My Omicron

 
The VDome Omicron moves things.
But not necessarily to what I thought they would. Not to what I was paying attention.
The VDomes seem to move things that are difficult to communicate, describe or express;
things like love, honor, respect, compassion, joy, vulnerability etc.
Since I have slept and worked within the VDomes I am able to respond to the world with resilience,vitality, hope, joy and in a loving kind of way. I have become more wondrous, more curious, more child-like, free and gentle. In the intellectual area, the ideas and creativity flow and erupt like an active volcano. In the emotional area, the joy comes because I have enough physical energy to experience, express and enjoy my own surprising and delightful responses. Perhaps the VDomes enlarge the capacity to pay attention to the larger picture, and the smaller details of life, as well as the knowing it is the self (myself) and the will (my will) that is the driving force. It is such a joy to feel the bonding to myself and sovereignty I feel as I direct my will, paying attention all the while. The VDomes made that possible.
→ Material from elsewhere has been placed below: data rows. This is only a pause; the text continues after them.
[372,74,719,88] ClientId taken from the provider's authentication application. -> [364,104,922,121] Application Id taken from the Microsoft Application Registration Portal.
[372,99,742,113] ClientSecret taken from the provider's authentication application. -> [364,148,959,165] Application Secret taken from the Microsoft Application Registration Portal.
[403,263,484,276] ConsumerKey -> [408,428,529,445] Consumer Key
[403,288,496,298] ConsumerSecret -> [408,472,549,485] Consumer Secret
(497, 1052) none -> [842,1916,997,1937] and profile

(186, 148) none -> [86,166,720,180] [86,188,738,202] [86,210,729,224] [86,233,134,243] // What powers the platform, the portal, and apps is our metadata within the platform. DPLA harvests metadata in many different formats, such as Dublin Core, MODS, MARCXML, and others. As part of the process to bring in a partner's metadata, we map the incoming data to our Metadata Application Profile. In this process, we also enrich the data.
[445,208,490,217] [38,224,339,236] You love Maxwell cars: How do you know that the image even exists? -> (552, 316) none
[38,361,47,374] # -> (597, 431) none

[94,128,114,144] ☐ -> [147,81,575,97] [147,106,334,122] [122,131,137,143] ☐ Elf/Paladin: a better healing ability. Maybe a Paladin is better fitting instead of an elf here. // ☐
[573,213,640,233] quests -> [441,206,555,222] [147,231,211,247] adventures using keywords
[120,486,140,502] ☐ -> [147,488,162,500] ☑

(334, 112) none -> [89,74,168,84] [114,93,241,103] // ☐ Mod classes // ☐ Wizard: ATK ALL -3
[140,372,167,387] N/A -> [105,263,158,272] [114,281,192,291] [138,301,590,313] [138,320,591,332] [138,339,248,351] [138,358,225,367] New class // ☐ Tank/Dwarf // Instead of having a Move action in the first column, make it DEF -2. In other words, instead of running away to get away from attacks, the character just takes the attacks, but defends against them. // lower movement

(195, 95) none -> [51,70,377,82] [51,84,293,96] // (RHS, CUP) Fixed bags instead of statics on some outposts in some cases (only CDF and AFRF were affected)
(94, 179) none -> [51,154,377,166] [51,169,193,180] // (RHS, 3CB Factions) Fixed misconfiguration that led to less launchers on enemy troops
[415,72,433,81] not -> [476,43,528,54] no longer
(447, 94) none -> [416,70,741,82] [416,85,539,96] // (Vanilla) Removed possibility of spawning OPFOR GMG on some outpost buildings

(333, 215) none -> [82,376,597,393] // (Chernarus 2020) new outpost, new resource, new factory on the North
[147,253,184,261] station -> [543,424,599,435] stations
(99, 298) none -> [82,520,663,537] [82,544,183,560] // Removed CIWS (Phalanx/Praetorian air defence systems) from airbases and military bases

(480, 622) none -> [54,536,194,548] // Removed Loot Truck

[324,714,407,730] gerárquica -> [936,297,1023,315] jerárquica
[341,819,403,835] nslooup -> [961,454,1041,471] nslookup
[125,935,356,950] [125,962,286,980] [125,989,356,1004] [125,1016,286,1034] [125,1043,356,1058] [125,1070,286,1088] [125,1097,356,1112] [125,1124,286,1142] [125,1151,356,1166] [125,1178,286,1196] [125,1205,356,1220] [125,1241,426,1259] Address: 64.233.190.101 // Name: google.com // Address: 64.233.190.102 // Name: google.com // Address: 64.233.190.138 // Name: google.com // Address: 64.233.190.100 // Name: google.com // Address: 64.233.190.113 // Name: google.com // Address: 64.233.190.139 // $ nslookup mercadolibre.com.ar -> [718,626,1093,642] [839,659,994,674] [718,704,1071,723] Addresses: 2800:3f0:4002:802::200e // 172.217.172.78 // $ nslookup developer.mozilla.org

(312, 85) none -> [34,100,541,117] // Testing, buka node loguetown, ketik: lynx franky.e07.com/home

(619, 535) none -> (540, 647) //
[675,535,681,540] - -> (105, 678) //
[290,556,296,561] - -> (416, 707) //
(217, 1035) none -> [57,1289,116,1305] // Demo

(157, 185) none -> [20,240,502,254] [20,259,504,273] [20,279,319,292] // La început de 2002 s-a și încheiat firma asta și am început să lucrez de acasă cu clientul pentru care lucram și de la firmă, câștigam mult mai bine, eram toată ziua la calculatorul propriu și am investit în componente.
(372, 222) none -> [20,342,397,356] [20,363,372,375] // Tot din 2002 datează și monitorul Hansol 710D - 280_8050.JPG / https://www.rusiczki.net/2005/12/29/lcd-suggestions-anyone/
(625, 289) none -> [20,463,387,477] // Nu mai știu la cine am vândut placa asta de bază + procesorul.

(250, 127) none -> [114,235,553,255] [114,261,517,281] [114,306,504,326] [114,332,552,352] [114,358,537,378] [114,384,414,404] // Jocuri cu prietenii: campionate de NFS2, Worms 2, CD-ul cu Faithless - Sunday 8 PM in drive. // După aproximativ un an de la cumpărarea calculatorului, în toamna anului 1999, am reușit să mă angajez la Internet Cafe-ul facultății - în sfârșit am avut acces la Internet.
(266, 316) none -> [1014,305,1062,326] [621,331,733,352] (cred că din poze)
Because of my presence in the VDomes I have felt safer, so I have risked more of myself in areas I have been fearful. I have surprised myself with the peace and calm I have had when trying new things. They just feel like “the next step” without all the back chatter of my mind and emotions.
Also, since being present in the VDomes, dormant yearnings for parts of myself, my gifts, my dreams have come to life and been given expression. It is an effervescence that percolates to the surface. It has surprised and delighted me. I had almost forgotten those parts of myself.
I have gotten to view myself in a whole new way with self confidence, resilience, focus, and the energy to move through whatever adversity, challenge or sudden jolt that might come my way. I have a peaceful, nourished center within me now that roots itself in loving.
I know it.
I feel it.
And I sense it.
It is delicious.
The VDome Omicron and the Contemplations, have enabled me to live from the truth that links us all to love. Because of the flow I feel within the VDomes my daily participation in life seems to influence the outcome of love by breathing loving with the everyday people I come in contact.
They feel it. And don’t know why they feel good when we are together.
I feel it, and watch it transform the cacophony of all that love is not. It is akin to watching a sunrise or a flower bloom before your very eyes, or see a new baby kitten being born. It is exquisite.
The VDomes made that possible for me. The VDomes birthed me into the flow of loving. I bathe in it everyday. Living feels blissful. My will allows that loving creative energy to bubble up and out of me into the flow of that common vortex we all share that flows the one thing we all have in common: Loving.
The results of having lived within the VDomes are difficult to describe without sounding ethereal or elusive, even ungrounded. But nothing is further from the truth. The results are tangible and very noticeable in the people that have come and gone since being in the VDomes. The parasitic have left, or perhaps they are more interested in the cacophony than the loving.The creative have appeared. The energy draining thoughts and activities have also dropped away replacing themselves with productive, creative, fun choices and experiences that enhance the best of me and the best of others.
For some reason I feel safer in a world that has become less safe. I think because I really am safe with loving rushing through my veins. There is something in me that forms that field now. And the “in love” feeling is bigger that the attachment to any one person. It is feeling love for myself. It goes where I go, mirroring love back and forth to people, animals and the nature around me. It is so ecstatic to feel love in this way without it being attached to any one person.
Since living in the VDomes I think more about what I do, say, feel and think, and how it will impact and effect the all of us. I am a lot less petty, self absorbed and myopic. Many times, now, I cannot understand how wasteful humans are with their attention, with their will, or even how wasteful I myself have been with the effervescence of life I have within myself, and how I have taken it for granted, it’s stark gorgeous beauty.
The VDomes have made me bigger-my heart, my thoughts, my experiences. I find it hard, even painful to contract and compact myself into the mundane, ugly, and petty, even though I am exposed to it every day.
But there is no going back.
I am more happy now than I have ever been in my life.
The VDomes are a gift that allows us to cut through to our true core, with direct access to our unique will, in a loving way, that makes it easy to remember who we always are.
It is not the cost of the VDome Omicron that should make one hesitate.
It is the responsibility that one will have to carry the loving flow forward and do something wonderful with it. If one is not up to the task to move the flow of love forward, they are not a candidate for living within the VDomes. If one prefers the noise and diversion that is everything but love, they also are not a candidate for living within the VDomes.
Because there is a responsibility to this essence.
The VDomes are not for the impotent.
The VDomes are not for the collector.
The VDomes not for the healer or those wanting another tool for the medicine chest.
The VDomes are active, vital and living breathing energy. The passive will find it more difficult to hold themselves in stagnation that flow. It will wear themselves out.
So enter the flow of the VDomes with full volition and certainty. There is no going back. It is not for the weak, the timid or the seeker, it is for the true of heart that want to remember.